Worst gloss: trampolo; worst plural: sneakers. — Ungoliant (Falai) 00:54, 20 January 2013 (UTC)

lol @ trampolo! I've cleaned it up, though; I worked out which non-bird sense was meant by checking Google images. And I switched sneakers to use the same format everyone at RFD seemed to like on trainers. I think that saves both entries, and Wiktionary's reputation! :) - -sche (discuss) 01:47, 20 January 2013 (UTC)

I think that hoeng1gong2 jyu5jin4hok6 hok6wui6 jyut6jyu5 ping3jam1 fong1on3 deserves a place on the list but I can't think of a good reason why. —Μετάknowledgediscuss/deeds 01:04, 4 February 2013 (UTC)

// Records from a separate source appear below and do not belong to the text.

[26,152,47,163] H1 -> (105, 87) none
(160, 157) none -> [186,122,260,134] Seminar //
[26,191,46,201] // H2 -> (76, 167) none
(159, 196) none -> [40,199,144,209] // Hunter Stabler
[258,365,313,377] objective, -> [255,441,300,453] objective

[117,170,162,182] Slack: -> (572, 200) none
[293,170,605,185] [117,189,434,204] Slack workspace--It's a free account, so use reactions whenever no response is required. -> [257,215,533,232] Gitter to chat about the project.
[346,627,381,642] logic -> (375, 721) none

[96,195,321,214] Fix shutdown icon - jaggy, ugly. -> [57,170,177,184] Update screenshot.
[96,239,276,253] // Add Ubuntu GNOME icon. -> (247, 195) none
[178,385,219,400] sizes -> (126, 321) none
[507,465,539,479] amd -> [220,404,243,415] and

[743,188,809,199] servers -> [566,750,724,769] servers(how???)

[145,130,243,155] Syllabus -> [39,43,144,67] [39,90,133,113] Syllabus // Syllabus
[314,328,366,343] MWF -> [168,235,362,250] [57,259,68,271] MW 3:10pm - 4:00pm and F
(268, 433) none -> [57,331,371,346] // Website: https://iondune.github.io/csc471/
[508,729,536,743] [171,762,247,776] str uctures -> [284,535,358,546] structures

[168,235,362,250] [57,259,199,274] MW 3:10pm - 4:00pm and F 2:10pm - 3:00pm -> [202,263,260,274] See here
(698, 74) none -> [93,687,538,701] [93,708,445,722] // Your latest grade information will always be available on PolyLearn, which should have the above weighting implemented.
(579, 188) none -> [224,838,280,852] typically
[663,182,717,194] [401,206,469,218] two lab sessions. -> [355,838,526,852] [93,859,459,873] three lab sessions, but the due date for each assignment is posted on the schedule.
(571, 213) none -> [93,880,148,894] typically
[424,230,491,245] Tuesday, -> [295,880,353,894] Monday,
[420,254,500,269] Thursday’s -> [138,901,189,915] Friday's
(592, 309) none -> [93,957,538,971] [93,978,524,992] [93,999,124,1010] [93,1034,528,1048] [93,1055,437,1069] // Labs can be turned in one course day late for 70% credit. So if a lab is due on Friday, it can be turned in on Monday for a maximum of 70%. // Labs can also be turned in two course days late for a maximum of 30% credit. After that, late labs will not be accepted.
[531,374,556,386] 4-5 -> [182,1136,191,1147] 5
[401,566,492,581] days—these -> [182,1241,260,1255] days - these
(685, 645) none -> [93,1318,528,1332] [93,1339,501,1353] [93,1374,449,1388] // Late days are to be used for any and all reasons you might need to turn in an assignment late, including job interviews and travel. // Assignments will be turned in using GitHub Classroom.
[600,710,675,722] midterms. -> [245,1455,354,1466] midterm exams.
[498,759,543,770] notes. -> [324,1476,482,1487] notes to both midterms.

It could go in the anteroom of silliness as "surprisingly not the result of keyboard mashing". Or "Entries which look like keyboard mashing" could be a category? lol - -sche (discuss) 02:24, 4 February 2013 (UTC)
It faces stiff competition from FlatO@InsideChesthigh-PalmDown-FlatO@InsideChesthigh-PalmDown Nod FlatO@InsideChesthigh-PalmForward-FlatO@Inside-PalmForward OpenB@SideChesthigh-OpenB@SideChesthigh OpenB@SideTrunkhigh-OpenB@SideTrunkhigh. —Μετάknowledgediscuss/deeds 05:14, 4 February 2013 (UTC)
  • Longest living incorrect pronunciation: /ˈʌnu/ at Portuguese ano, added in 2004, removed in 2013. — Ungoliant (Falai) 22:05, 4 February 2013 (UTC)
  • Most prons: pwn. Also, note the amount of past participles. — Ungoliant (Falai) 13:22, 16 May 2013 (UTC)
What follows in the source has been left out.